An earlier effort to find money for replacement of the bridge with the Community Preservation Committee went nowhere when it became apparent that it would be more expensive for the town overall to take that route than in raising the funding needed independently.
An article at fall Town Meeting seeking to raise funds to pay for a plan to remove the existing bridge and a design for a new one passed muster with residents and the firm of Fay, Spofford & Thorndike was hired to do the work.
Engineers, in fact, were present at the Dec. 11 meeting of the Conservation Commission to give details about the plan to replace the bridge, including the use of one or even two cranes positioned on either side of the river which would be used to remove the bridge in a single piece or in halves.
In addition, engineer Richard Kirby confirmed that a floating platform or barge would also be used on the river itself.

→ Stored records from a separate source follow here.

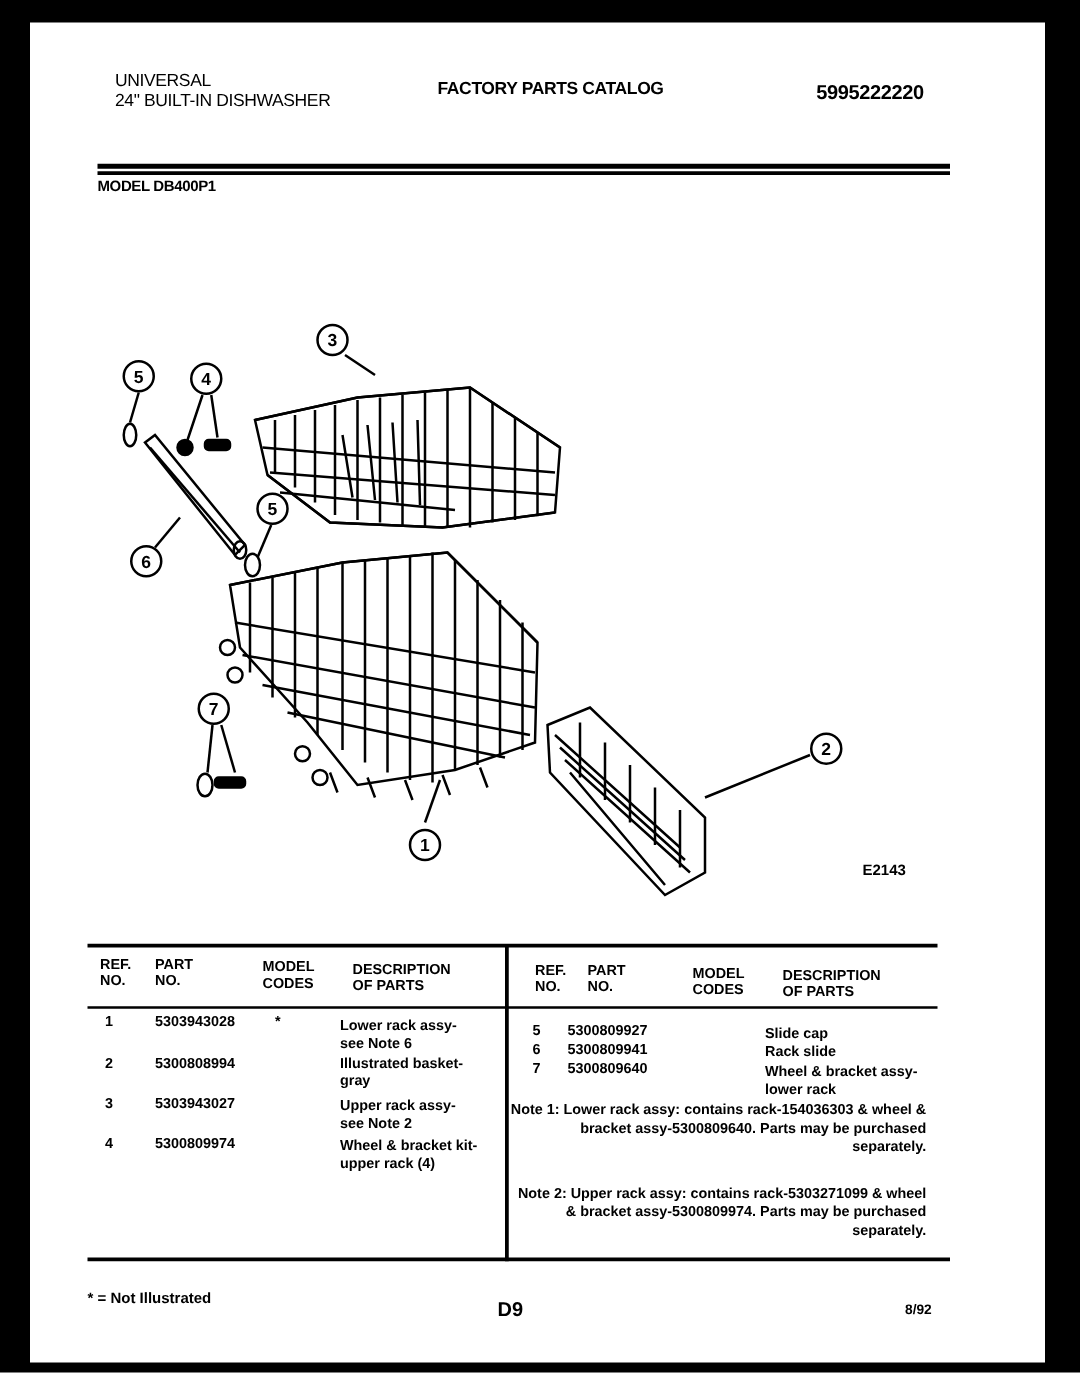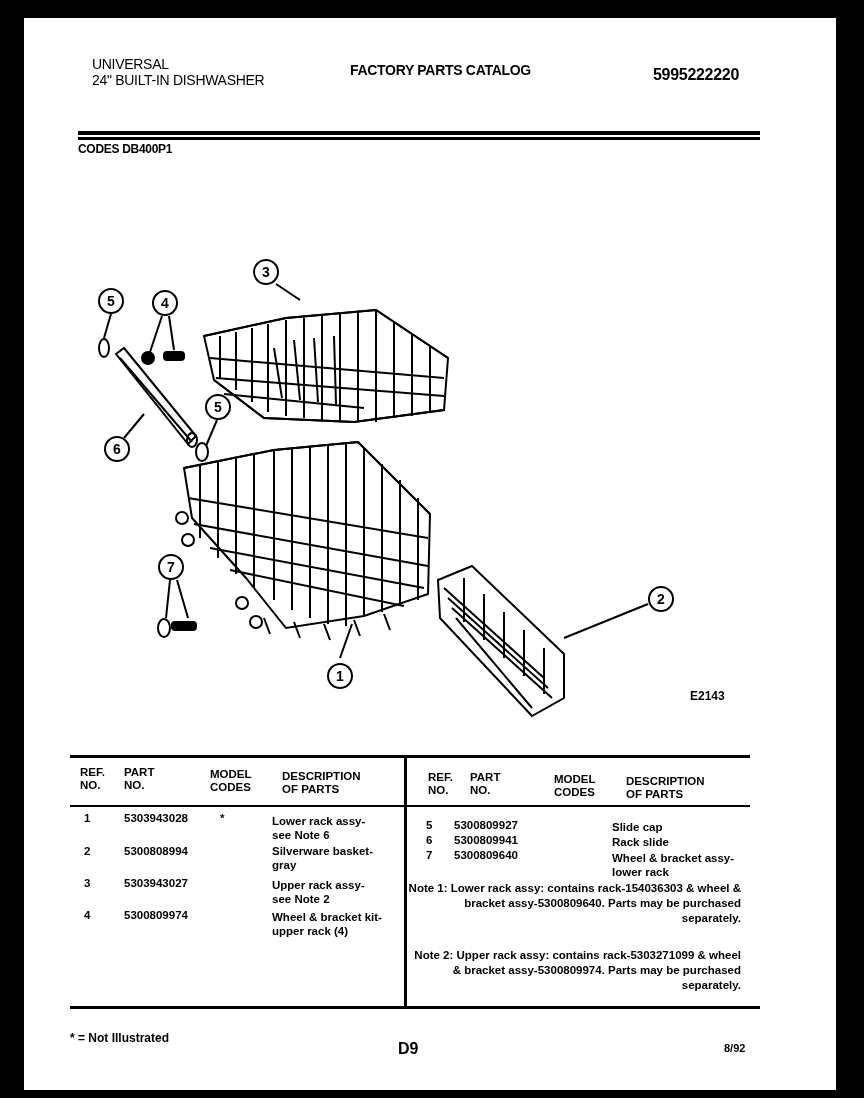--- a/index.html
+++ b/index.html
@@ -53,7 +53,7 @@
   <div class="abs hdr catalog-num">5995222220</div>
   <div class="abs rule1"></div>
   <div class="abs rule2"></div>
-  <div class="abs hdr model">CODES DB400P1</div>
+  <div class="abs hdr model">MODEL DB400P1</div>
 
   <svg class="abs" style="left:0;top:0" width="812" height="720">
     <g stroke="#000" fill="none" stroke-width="2">

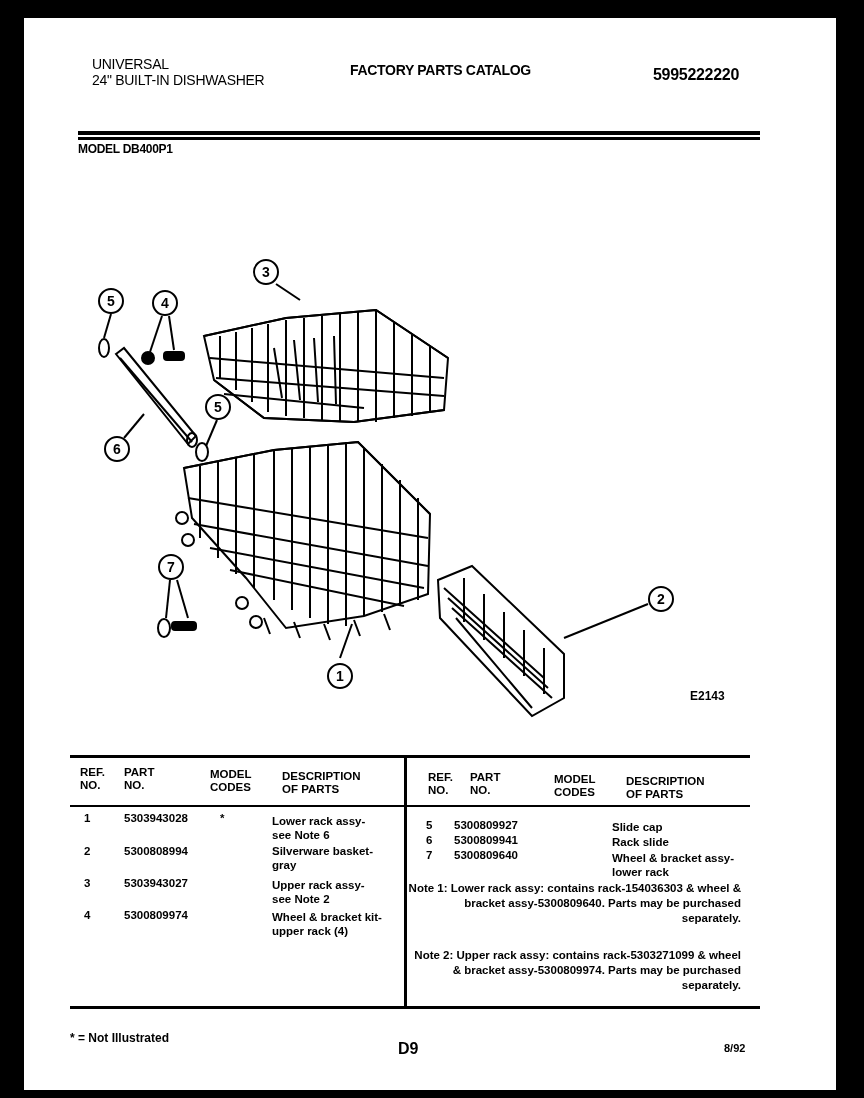--- a/index.html
+++ b/index.html
@@ -173,7 +173,7 @@
   <div class="abs td" style="left:60px;top:826px">2</div>
   <div class="abs td" style="left:100px;top:826px">5300808994</div>
   <div class="abs td" style="left:248px;top:826px">
-      <div>Silverware basket-</div>
+      <div>Illustrated basket-</div>
       <div>gray</div>
     </div>
 

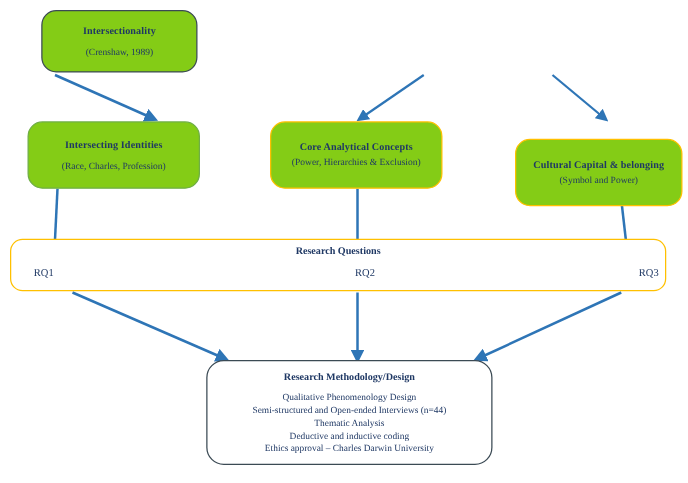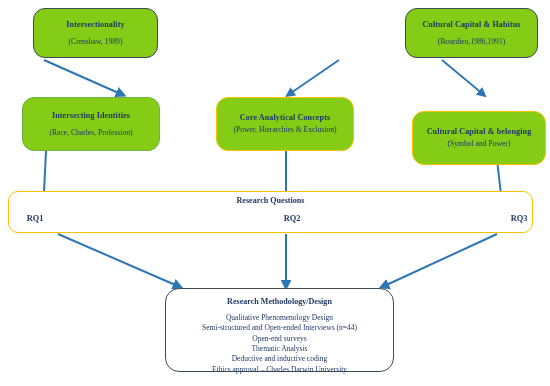--- a/index.html
+++ b/index.html
@@ -160,10 +160,6 @@
   </div>
 
 
-  <div class="node-box theme-dark gap-lg" style="left:405px; top:8px; width:133px; height:50px;">
-    <div class="title">Cultural Capital &amp; Habitus</div>
-    <div class="sub">(Bourdieu,1986,1991)</div>
-  </div>
 
   <div class="node-box theme-green gap-lg" style="left:22px; top:97px; width:138px; height:54px;">
     <div class="title">Intersecting Identities</div>

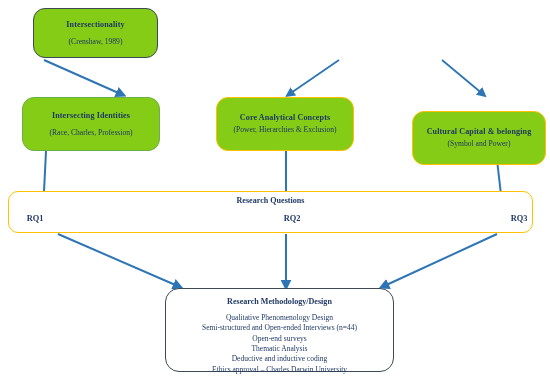--- a/index.html
+++ b/index.html
@@ -80,7 +80,7 @@
   .rq-label {
     position: absolute;
     top: 22px;
-    font-weight: bold;
+    font-weight: normal;
     font-size: 8.4px;
     color: #1f3864;
     text-align: center;

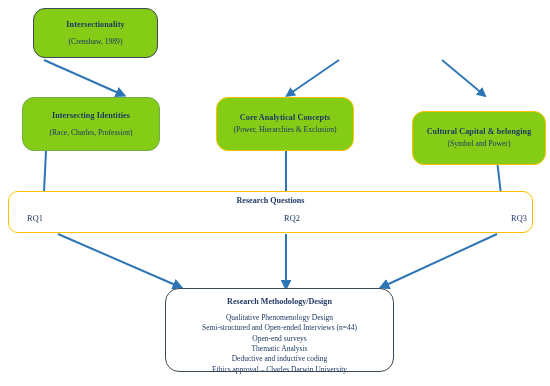--- a/index.html
+++ b/index.html
@@ -188,7 +188,6 @@
     <div id="methodology-lines">
       <div>Qualitative Phenomenology Design</div>
       <div>Semi-structured and Open-ended Interviews (n=44)</div>
-      <div>Open-end surveys</div>
       <div>Thematic Analysis</div>
       <div>Deductive and inductive coding</div>
       <div>Ethics approval – Charles Darwin University</div>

The new bridge, intended for foot traffic and equestrian use only, would likely be installed in a single piece with the original stone abutments strengthened and cleaned.
The actual bridge replacement would take about a week, said Kirby, with the remaining seven weeks or so used for erosion control and repair of the embankments where the span meets the shore.
Trees along the path leading to the bridge would be pruned to make way for the cranes but not cut down.
Among concerns raised by commissioners at the Dec. 11 meeting were the grade at which the bridge would be positioned, ramping leading up to the bridge, the amount of fill to be used on the embankments, clearances with land owners abutting the project, the integrity of the existing abutments, access for the cranes, and permitting requirements.
"This is just a great project," declared Conservation Commission member Marshall Giguere.
But despite the commission's friendliness toward the project, there was a dissenting note at the meeting.
That was provided by Pepperell resident Gary Wilson, whose 237-acre farm abuts one end of the bridge.
"There's no reason why you couldn't plank that thing and use it for another 20 to 30 years," insisted Wilson, who said that already the bridge was a magnet for foot and motorized traffic that over the years had caused thousands of dollars in damage to his property and crops. "That bridge isn't going anywhere. It will stay there for another 100 years."
Wilson feared that a new bridge would increase activity in his neighborhood and further threaten his property.
Proponents of the bridge replacement, however, said after looking into simply renovating the existing bridge, the cost would come in at $1 million to $2 million after meeting federal and state requirements such as lead paint removal.
The cheaper and easiest way to go therefore, was replacement of the bridge with a whole new span.
Nevertheless, Wilson said it was still a waste of money that could better be spent on "a fire station that you don't need."
With a review from the state's Natural Heritage watchdog group still pending, the commission continued the public hearing until its meeting of Jan. 8.